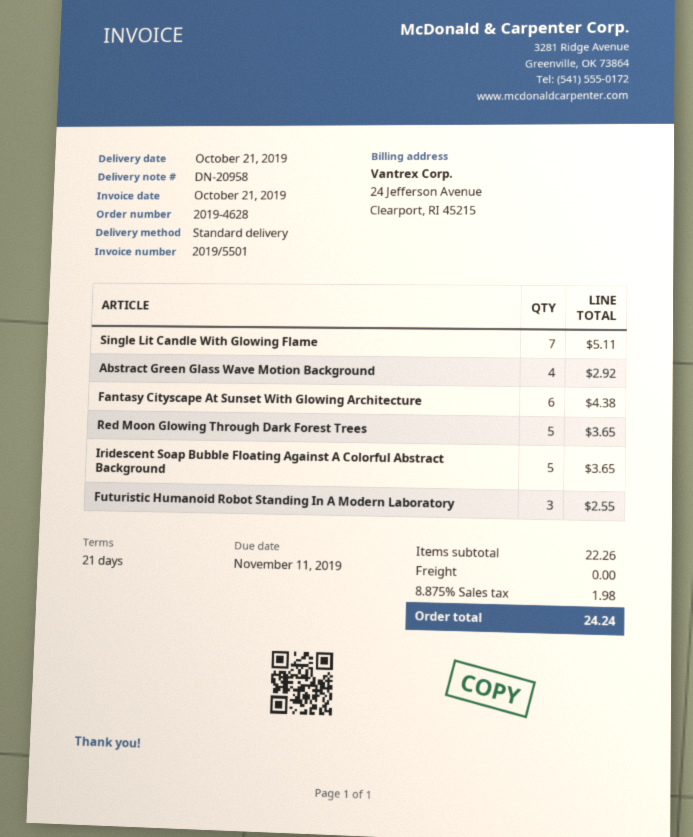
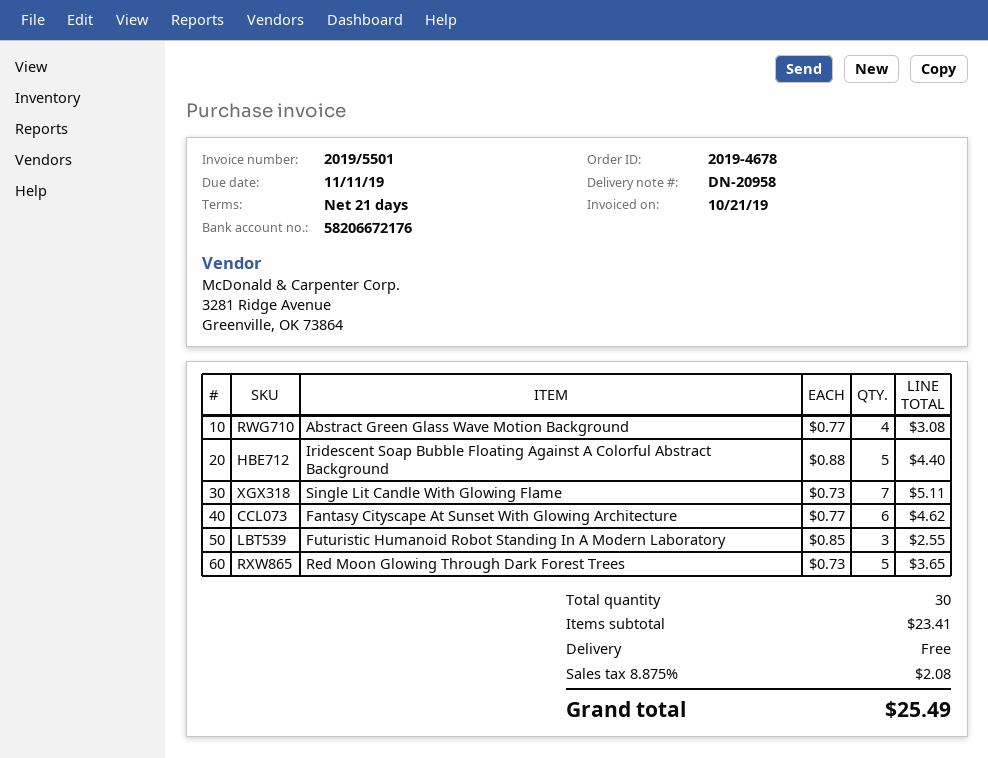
order number: 2019-4628 -> 2019-4678
Abstract Green Glass Wave Motion Background: 4 for 2.92 -> 4 for 3.08
Fantasy Cityscape At Sunset With Glowing Architecture: 6 for 4.38 -> 6 for 4.62
Iridescent Soap Bubble Floating Against A Colorful Abstract Background: 5 for 3.65 -> 5 for 4.40
subtotal: 22.26 -> 23.41
tax: 8.875% = 1.98 -> 8.875% = 2.08
total: 24.24 -> 25.49

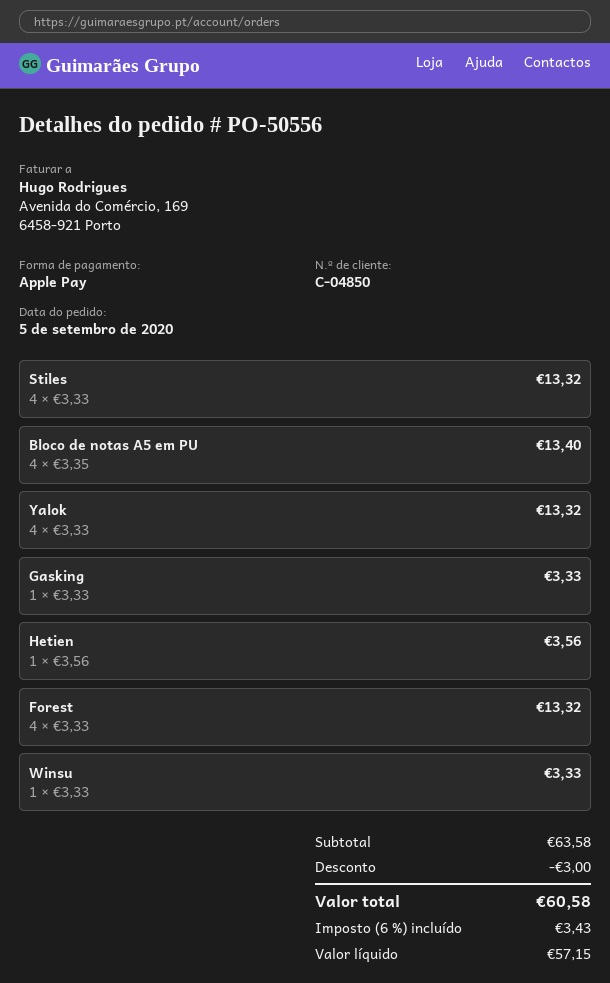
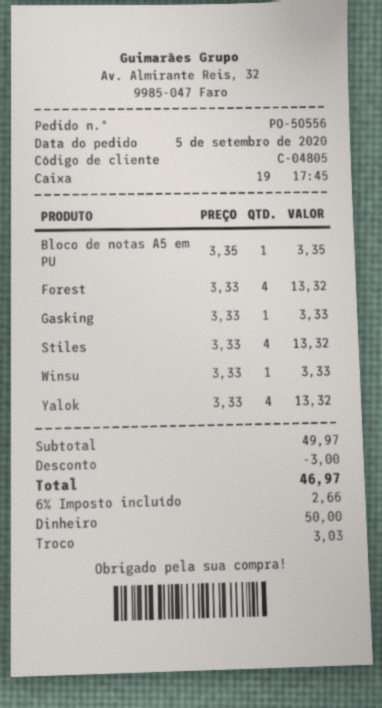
customer number: C-04850 -> C-04805
payment method: Apple Pay -> cash
Bloco de notas A5 em PU: 4 x 3.35 = 13.40 -> 1 x 3.35 = 3.35
Hetien: 1 x 3.56 = 3.56 -> none
subtotal: 63.58 -> 49.97
tax: 6% = 3.43 -> 6% = 2.66
total: 60.58 -> 46.97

=====

• **TASK DESCRIPTION**
Transcribe every entry word for word, but omit the pictures.

• **REPLY TO THE TASK**
order number: 2019-4628 -> 2019-4678
Abstract Green Glass Wave Motion Background: 4 for 2.92 -> 4 for 3.08
Fantasy Cityscape At Sunset With Glowing Architecture: 6 for 4.38 -> 6 for 4.62
Iridescent Soap Bubble Floating Against A Colorful Abstract Background: 5 for 3.65 -> 5 for 4.40
subtotal: 22.26 -> 23.41
tax: 8.875% = 1.98 -> 8.875% = 2.08
total: 24.24 -> 25.49

customer number: C-04850 -> C-04805
payment method: Apple Pay -> cash
Bloco de notas A5 em PU: 4 x 3.35 = 13.40 -> 1 x 3.35 = 3.35
Hetien: 1 x 3.56 = 3.56 -> none
subtotal: 63.58 -> 49.97
tax: 6% = 3.43 -> 6% = 2.66
total: 60.58 -> 46.97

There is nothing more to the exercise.